Thank you David. That's awesome!


----------



## Drain Pro (Nov 3, 2013)

ShtRnsdownhill said:


> if you been having issues from the beginning and you can document it, go to corporate and raise all hell with them..it should be replaced as defective from the beginning..




They've replaced it I don't know how many times. I even drove there and back. I feel defeated.


----------



## Drain Pro (Nov 3, 2013)

Toli from this forum messaged me tonight and gave some great insight on a new Mongoose remote that's in the works. It might be a good fit for me. I'll try Bulldozers guy and see if we can't fix this one. If not I'll cut my loses and go with Mongoose. Onwards and upwards. 


Sent from my iPhone using Tapatalk


----------



## ShtRnsdownhill (Jan 13, 2016)

could it be something on the main unit? did they replace with new or refurbished?


----------



## Drain Pro (Nov 3, 2013)

ShtRnsdownhill said:


> could it be something on the main unit? did they replace with new or refurbished?




Everything new soup to nuts in December. Countless control panels and handhelds prior to that. I'm starting to believe that they just don't have a remote that works the way they claim.


----------



## ShtRnsdownhill (Jan 13, 2016)

wow, that suxs...do other units of he same brand have this issue?


----------



## Drain Pro (Nov 3, 2013)

ShtRnsdownhill said:


> wow, that suxs...do other units of he same brand have this issue?

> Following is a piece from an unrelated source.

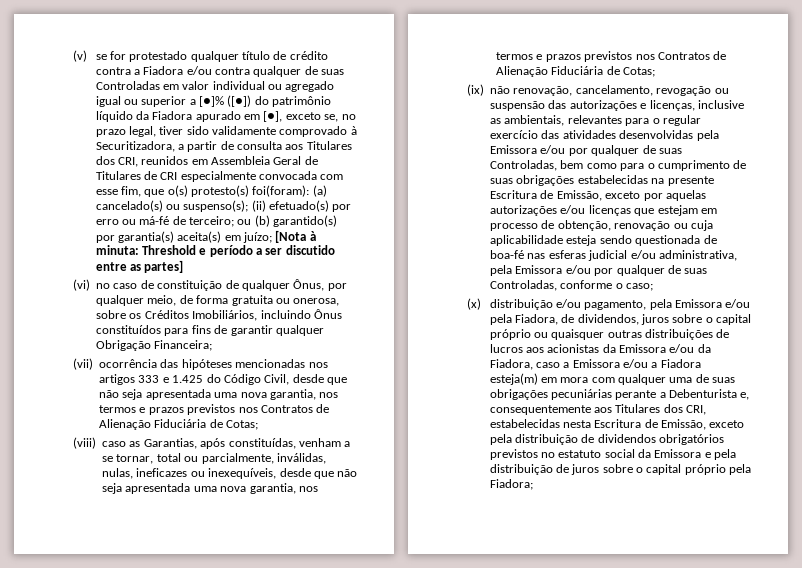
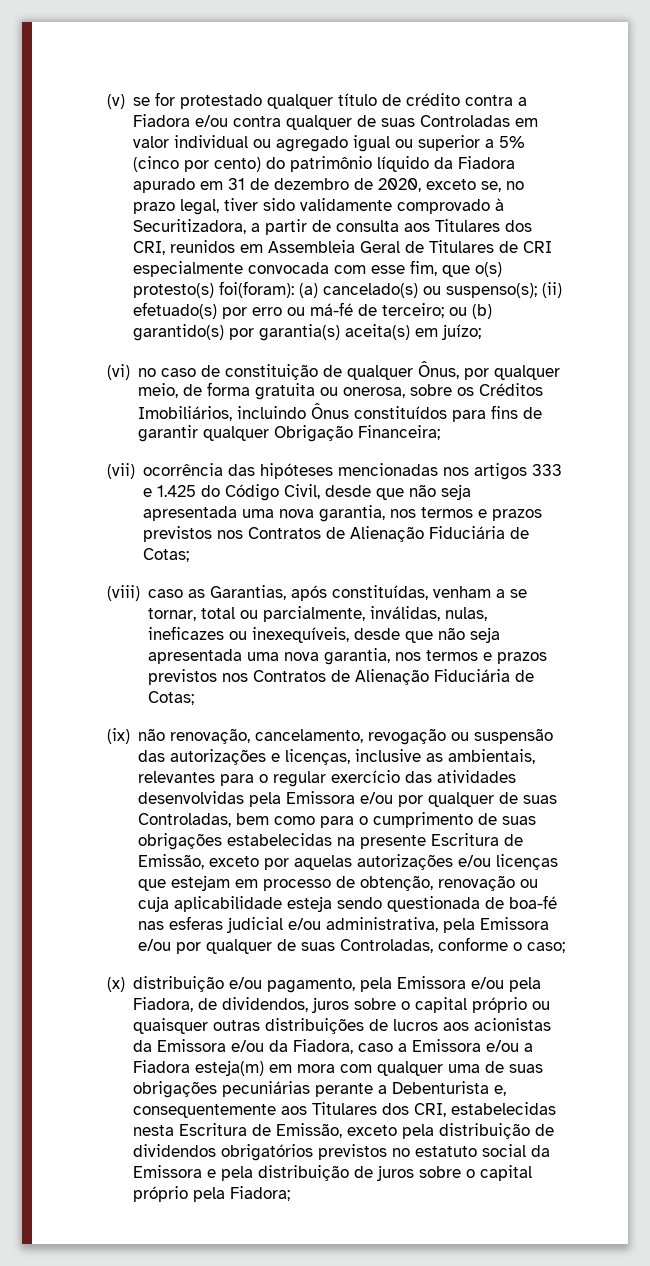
- (v) se for protestado qualquer título de crédito contra a Fiadora e/ou contra qualquer de suas Controladas em valor individual ou agregado igual ou superior a [●]% ([●]) do patrimônio líquido da Fiadora apurado em [●], exceto se, no prazo legal, tiver sido validamente comprovado à Securitizadora, a partir de consulta aos Titulares dos CRI, reunidos em Assembleia Geral de Titulares de CRI especialmente convocada com esse fim, que o(s) protesto(s) foi(foram):
+ (v) se for protestado qualquer título de crédito contra a Fiadora e/ou contra qualquer de suas Controladas em valor individual ou agregado igual ou superior a 5% (cinco por cento) do patrimônio líquido da Fiadora apurado em 31 de dezembro de 2020, exceto se, no prazo legal, tiver sido validamente comprovado à Securitizadora, a partir de consulta aos Titulares dos CRI, reunidos em Assembleia Geral de Titulares de CRI especialmente convocada com esse fim, que o(s) protesto(s) foi(foram):
- [Nota à minuta: Threshold e período a ser discutido entre as partes]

Of course they tell me no but I don't believe it.


----------



## ShtRnsdownhill (Jan 13, 2016)

I would try the rigid forum and ask around, they may also have a solution..


----------



## Drain Pro (Nov 3, 2013)

ShtRnsdownhill said:


> I would try the rigid forum and ask around, they may also have a solution..




Some guys are familiar with my situation over there but I think that I'm the only one with the new setup. Rick had nothing but trouble with his but his is an earlier generation.


----------



## ShtRnsdownhill (Jan 13, 2016)

might be time to unload it before it becomes even more $$ to fix..how much have you lost in revenue from that being down, or if another brand remote will work on it with a guarantee..


----------



## Drain Pro (Nov 3, 2013)

ShtRnsdownhill said:


> might be time to unload it before it becomes even more $$ to fix..how much have you lost in revenue from that being down, or if another brand remote will work on it with a guarantee..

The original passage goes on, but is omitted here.